Entries taken from a collection:
• • • • •
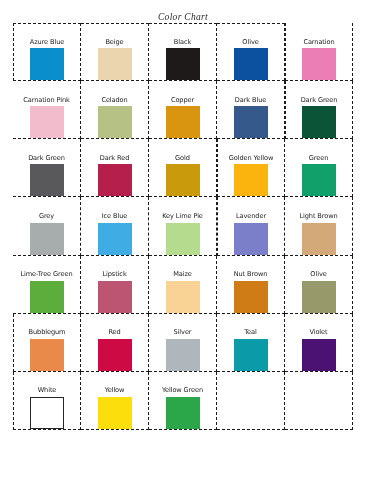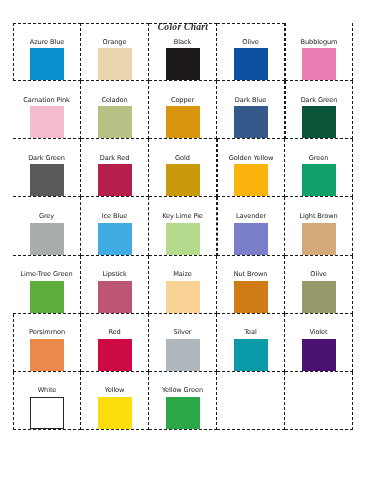--- a/index.html
+++ b/index.html
@@ -17,24 +17,24 @@
     position: relative;
     width: 366px;
     height: 500px;
     background: #ffffff;
     box-sizing: border-box;
   }
   #chart-title {
     text-align: center;
     font-size: 9.5px;
     font-style: italic;
-    font-weight: 700;
+    font-weight: 400;
     color: #2b2b2b;
     letter-spacing: 0.3px;
-    padding-top: 22px;
+    padding-top: 12px;
     padding-bottom: 5px;
     font-family: "Liberation Serif", serif;
   }
   #grid-wrap {
     position: absolute;
     left: 13px;
     top: 23px;
     width: 340px;
     height: 465px;
     box-sizing: border-box;
@@ -97,33 +97,33 @@
 
   <div id="chart-title">Color Chart</div>
 
   <div id="grid-wrap">
     <div id="grid">
         <div class="cell col-first row-first">
           <div class="swatch-label">Azure Blue</div>
           <div class="swatch" style="background-color: rgb(11, 143, 204);"></div>
         </div>
         <div class="cell row-first">
-          <div class="swatch-label">Orange</div>
+          <div class="swatch-label">Beige</div>
           <div class="swatch" style="background-color: rgb(235, 213, 174);"></div>
         </div>
         <div class="cell row-first">
           <div class="swatch-label">Black</div>
           <div class="swatch" style="background-color: rgb(30, 26, 26);"></div>
         </div>
         <div class="cell row-first">
           <div class="swatch-label">Olive</div>
           <div class="swatch" style="background-color: rgb(11, 81, 160);"></div>
         </div>
         <div class="cell col-first">
-          <div class="swatch-label">Bubblegum</div>
+          <div class="swatch-label">Carnation</div>
           <div class="swatch" style="background-color: rgb(235, 127, 181);"></div>
         </div>
         <div class="cell">
           <div class="swatch-label">Carnation Pink</div>
           <div class="swatch" style="background-color: rgb(242, 188, 204);"></div>
         </div>
         <div class="cell">
           <div class="swatch-label">Celadon</div>
           <div class="swatch" style="background-color: rgb(182, 193, 134);"></div>
         </div>
@@ -193,21 +193,21 @@
         </div>
         <div class="cell">
           <div class="swatch-label">Nut Brown</div>
           <div class="swatch" style="background-color: rgb(208, 124, 22);"></div>
         </div>
         <div class="cell">
           <div class="swatch-label">Olive</div>
           <div class="swatch" style="background-color: rgb(151, 153, 106);"></div>
         </div>
         <div class="cell col-first">
-          <div class="swatch-label">Persimmon</div>
+          <div class="swatch-label">Bubblegum</div>
           <div class="swatch" style="background-color: rgb(233, 138, 75);"></div>
         </div>
         <div class="cell">
           <div class="swatch-label">Red</div>
           <div class="swatch" style="background-color: rgb(206, 10, 68);"></div>
         </div>
         <div class="cell">
           <div class="swatch-label">Silver</div>
           <div class="swatch" style="background-color: rgb(175, 182, 188);"></div>
         </div>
• • • • •
Search the entries for "grid" and copy out each line that has it.

   #grid-wrap {
   <div id="grid-wrap">
     <div id="grid">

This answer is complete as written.